WHAT THE TASK REQUIRES ->
Lines holding the string "تتجدد" are the ones to copy; find them all in the data.

Stored data entries
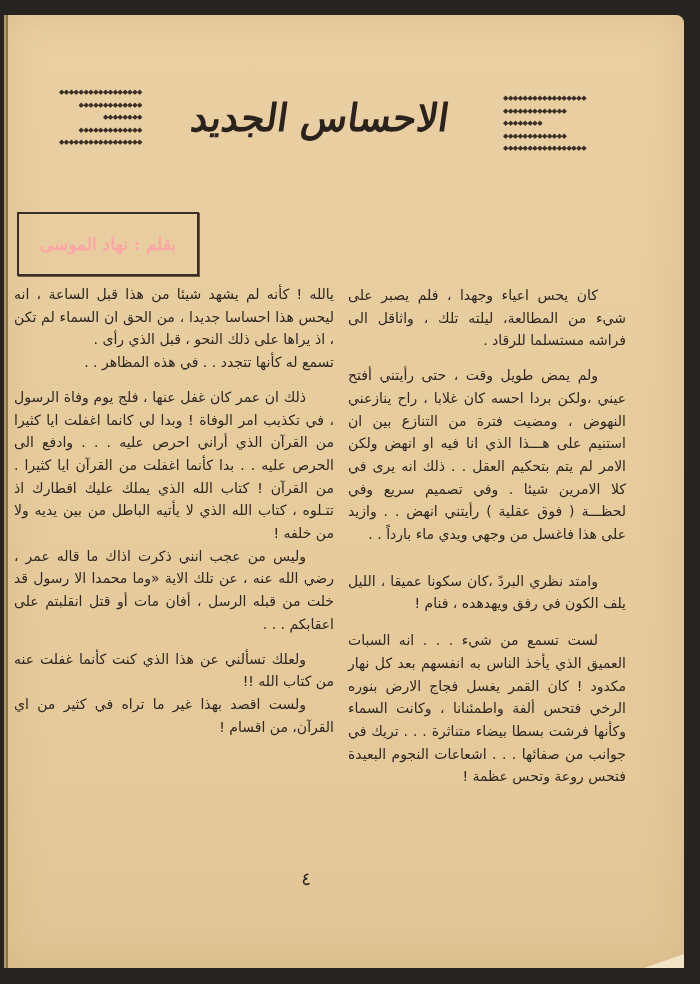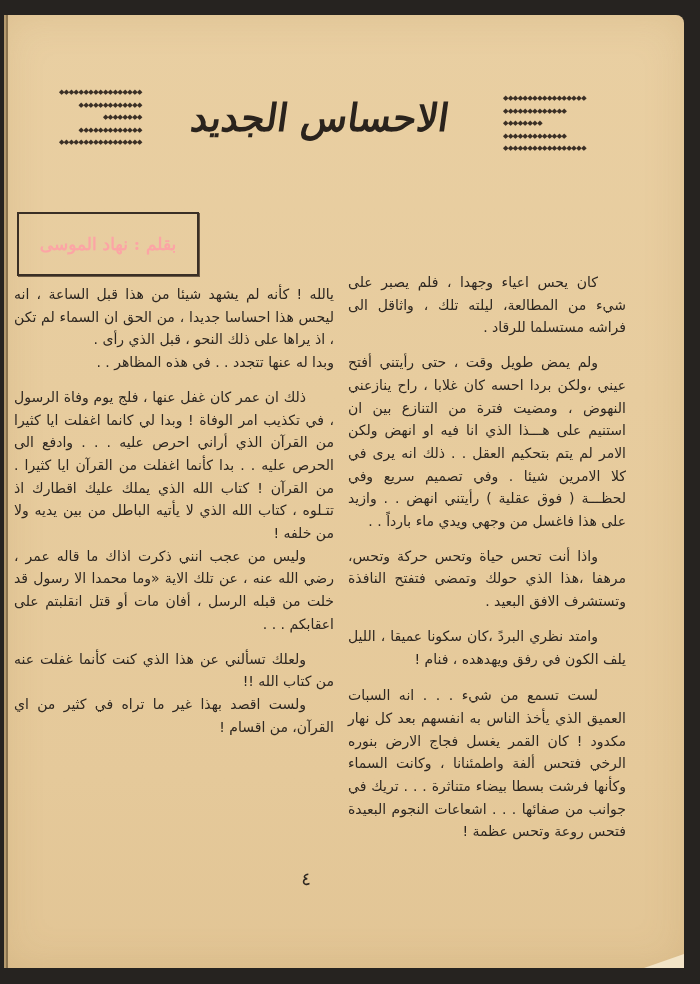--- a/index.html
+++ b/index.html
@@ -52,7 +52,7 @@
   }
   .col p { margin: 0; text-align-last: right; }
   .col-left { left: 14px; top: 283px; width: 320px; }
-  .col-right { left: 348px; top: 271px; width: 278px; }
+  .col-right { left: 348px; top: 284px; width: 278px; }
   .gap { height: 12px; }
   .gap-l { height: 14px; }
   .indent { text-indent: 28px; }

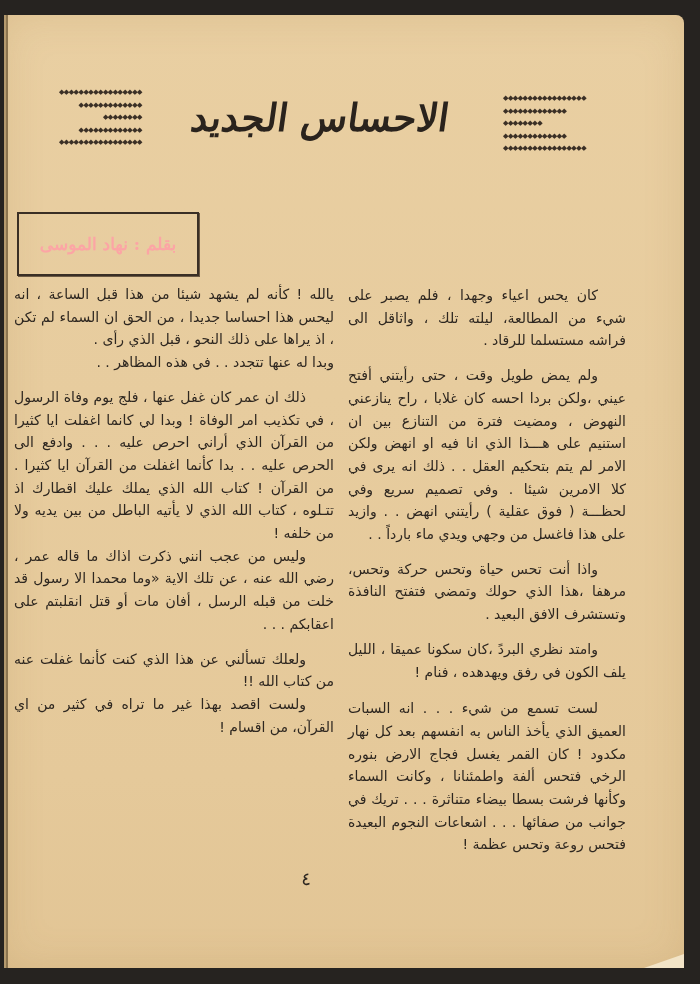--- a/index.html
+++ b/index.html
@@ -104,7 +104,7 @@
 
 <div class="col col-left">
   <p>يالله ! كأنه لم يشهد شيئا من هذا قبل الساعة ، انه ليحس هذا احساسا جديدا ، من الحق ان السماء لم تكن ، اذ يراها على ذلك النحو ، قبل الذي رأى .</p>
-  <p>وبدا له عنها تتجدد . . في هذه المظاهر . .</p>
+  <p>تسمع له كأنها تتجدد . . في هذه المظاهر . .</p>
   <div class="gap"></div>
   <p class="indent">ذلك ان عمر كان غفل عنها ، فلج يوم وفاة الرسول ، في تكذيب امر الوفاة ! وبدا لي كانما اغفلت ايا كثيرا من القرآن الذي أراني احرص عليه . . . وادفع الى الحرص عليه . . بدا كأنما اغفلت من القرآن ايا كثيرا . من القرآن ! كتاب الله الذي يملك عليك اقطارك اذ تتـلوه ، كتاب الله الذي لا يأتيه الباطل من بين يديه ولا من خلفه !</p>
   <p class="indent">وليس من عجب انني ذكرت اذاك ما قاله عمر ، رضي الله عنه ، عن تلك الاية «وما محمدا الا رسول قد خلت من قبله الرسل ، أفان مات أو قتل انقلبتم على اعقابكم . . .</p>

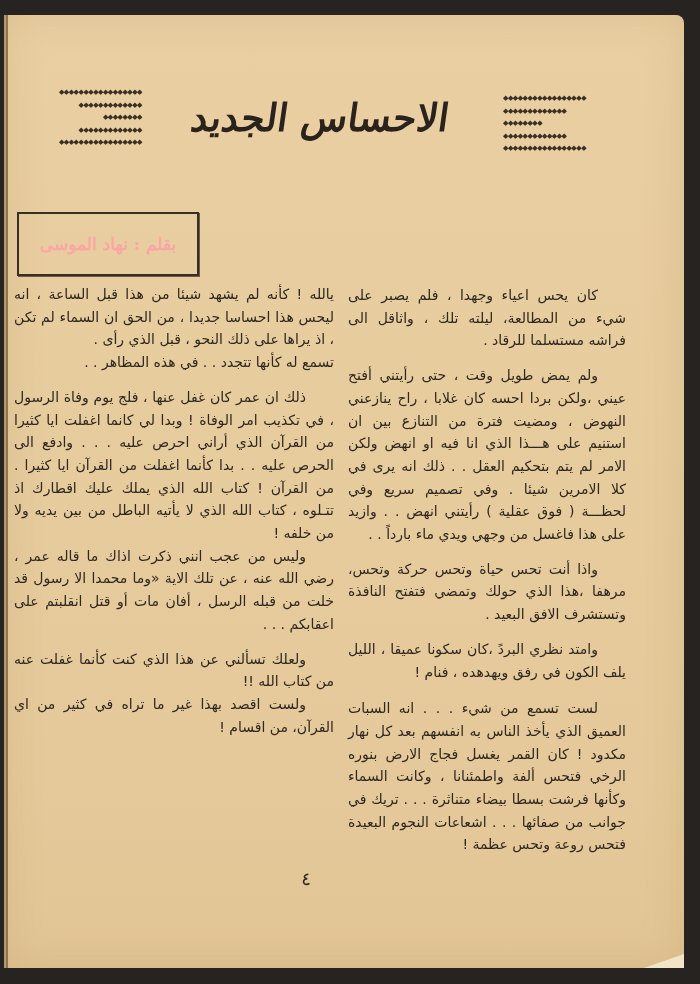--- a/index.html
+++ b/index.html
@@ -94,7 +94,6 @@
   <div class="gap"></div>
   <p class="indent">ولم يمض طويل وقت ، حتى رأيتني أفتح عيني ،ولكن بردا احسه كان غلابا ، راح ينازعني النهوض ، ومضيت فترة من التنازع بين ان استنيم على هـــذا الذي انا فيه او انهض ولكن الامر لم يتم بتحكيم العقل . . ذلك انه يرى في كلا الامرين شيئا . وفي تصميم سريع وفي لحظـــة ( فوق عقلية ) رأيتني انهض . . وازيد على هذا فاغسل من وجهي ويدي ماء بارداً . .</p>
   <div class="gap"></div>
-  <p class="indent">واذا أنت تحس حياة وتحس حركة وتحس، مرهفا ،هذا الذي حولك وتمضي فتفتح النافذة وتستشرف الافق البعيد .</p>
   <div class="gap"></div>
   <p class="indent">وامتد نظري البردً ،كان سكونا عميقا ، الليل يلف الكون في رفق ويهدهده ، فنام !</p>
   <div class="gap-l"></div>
* * *
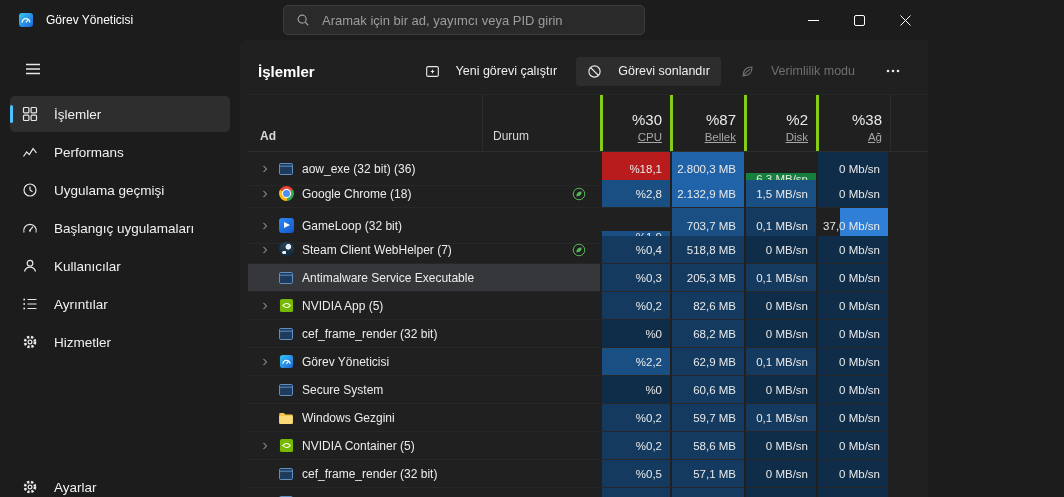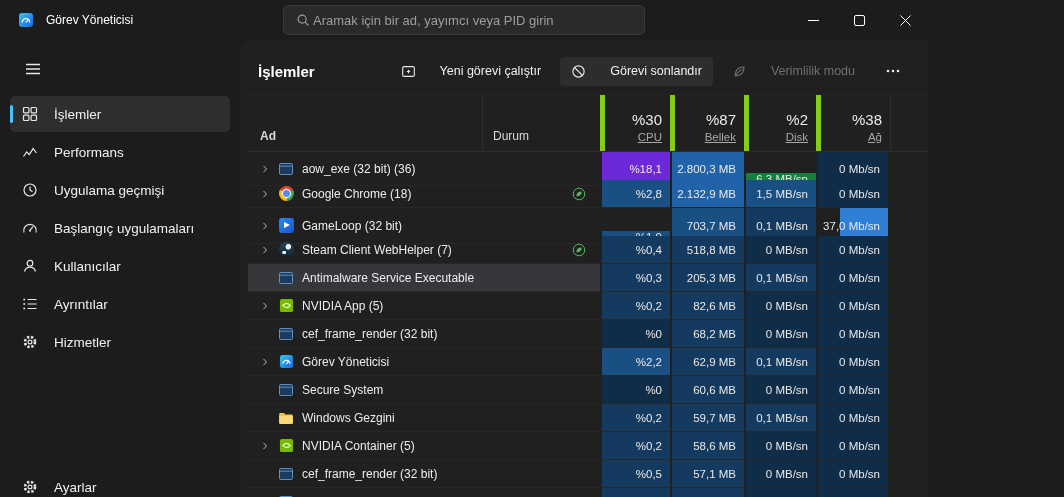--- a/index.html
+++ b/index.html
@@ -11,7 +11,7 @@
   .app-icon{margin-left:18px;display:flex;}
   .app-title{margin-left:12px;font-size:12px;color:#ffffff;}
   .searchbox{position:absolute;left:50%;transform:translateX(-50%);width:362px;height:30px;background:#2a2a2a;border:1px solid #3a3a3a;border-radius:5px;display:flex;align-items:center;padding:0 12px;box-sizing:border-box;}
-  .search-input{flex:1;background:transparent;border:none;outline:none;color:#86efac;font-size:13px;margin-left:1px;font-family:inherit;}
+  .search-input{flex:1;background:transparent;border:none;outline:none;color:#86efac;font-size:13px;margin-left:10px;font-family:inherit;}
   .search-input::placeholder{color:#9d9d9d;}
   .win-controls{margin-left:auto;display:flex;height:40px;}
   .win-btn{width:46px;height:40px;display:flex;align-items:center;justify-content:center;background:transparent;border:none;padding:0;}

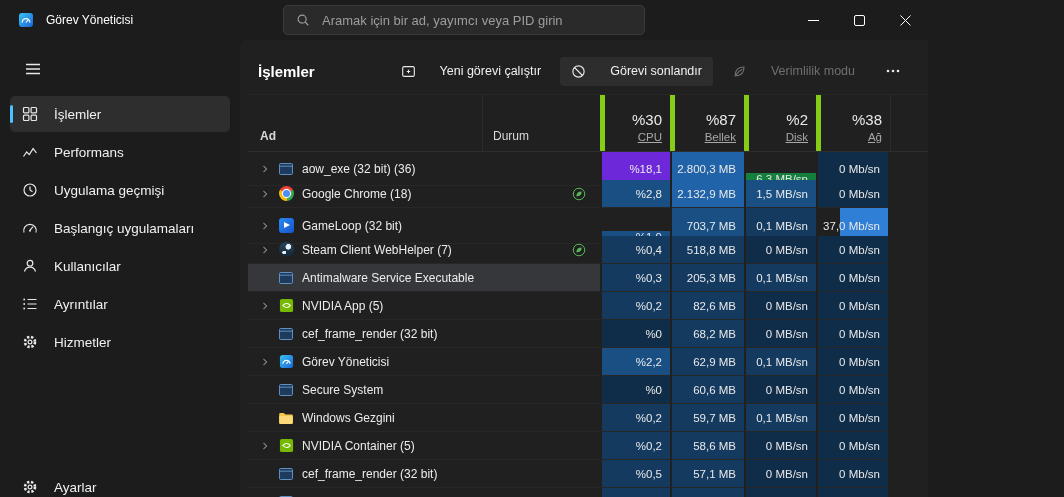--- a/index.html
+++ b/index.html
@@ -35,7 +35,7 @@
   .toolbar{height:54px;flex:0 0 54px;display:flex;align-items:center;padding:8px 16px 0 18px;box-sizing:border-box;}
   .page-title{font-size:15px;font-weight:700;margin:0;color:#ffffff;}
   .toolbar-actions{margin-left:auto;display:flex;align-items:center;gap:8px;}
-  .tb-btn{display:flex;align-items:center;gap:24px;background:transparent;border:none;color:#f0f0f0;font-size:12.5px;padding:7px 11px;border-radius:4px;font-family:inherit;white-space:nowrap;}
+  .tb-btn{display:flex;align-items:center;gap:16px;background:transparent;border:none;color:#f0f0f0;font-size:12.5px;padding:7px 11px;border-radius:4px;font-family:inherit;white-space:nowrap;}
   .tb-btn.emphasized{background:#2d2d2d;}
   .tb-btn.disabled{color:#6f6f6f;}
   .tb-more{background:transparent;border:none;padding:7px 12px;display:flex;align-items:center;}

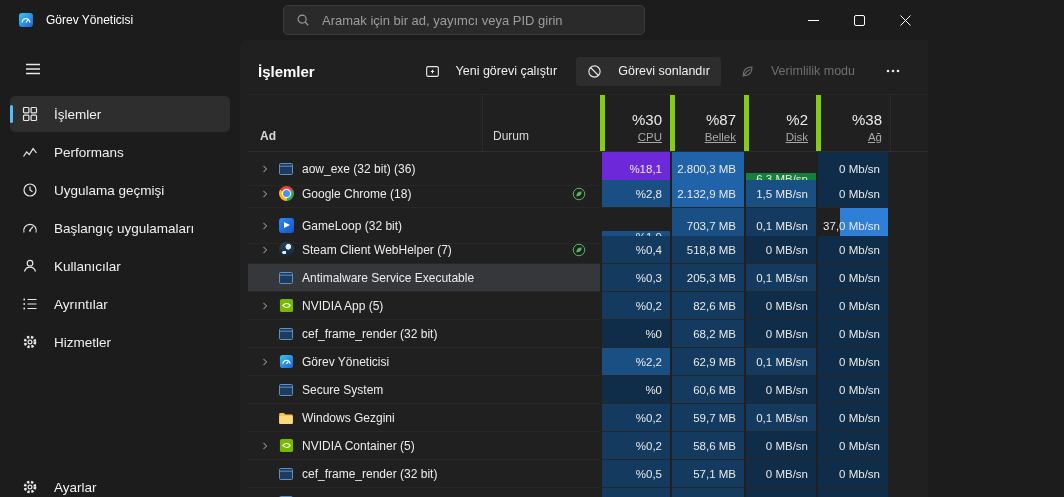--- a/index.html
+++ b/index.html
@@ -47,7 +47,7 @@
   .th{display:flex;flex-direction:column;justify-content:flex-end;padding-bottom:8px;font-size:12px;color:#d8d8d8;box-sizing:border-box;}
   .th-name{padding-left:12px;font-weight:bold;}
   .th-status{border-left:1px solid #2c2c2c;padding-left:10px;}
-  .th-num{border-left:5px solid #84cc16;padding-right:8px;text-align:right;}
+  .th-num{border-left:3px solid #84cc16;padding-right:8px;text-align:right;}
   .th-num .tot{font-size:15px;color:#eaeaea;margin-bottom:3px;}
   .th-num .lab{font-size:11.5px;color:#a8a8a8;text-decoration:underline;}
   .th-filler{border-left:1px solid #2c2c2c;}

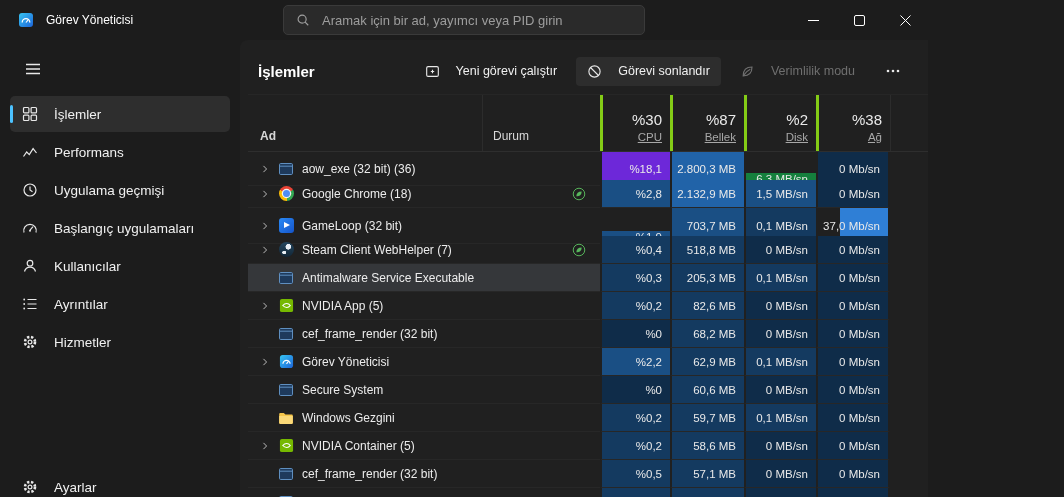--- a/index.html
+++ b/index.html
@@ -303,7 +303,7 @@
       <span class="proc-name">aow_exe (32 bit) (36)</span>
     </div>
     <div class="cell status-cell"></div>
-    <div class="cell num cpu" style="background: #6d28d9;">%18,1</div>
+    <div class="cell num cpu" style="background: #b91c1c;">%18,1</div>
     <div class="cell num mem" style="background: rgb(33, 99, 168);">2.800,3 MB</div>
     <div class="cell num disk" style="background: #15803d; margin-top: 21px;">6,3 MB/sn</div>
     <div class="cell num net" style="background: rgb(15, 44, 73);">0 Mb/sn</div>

RESPONSE TO THIS TASK ->
-  <p>وبدا له عنها تتجدد . . في هذه المظاهر . .</p>
+  <p>تسمع له كأنها تتجدد . . في هذه المظاهر . .</p>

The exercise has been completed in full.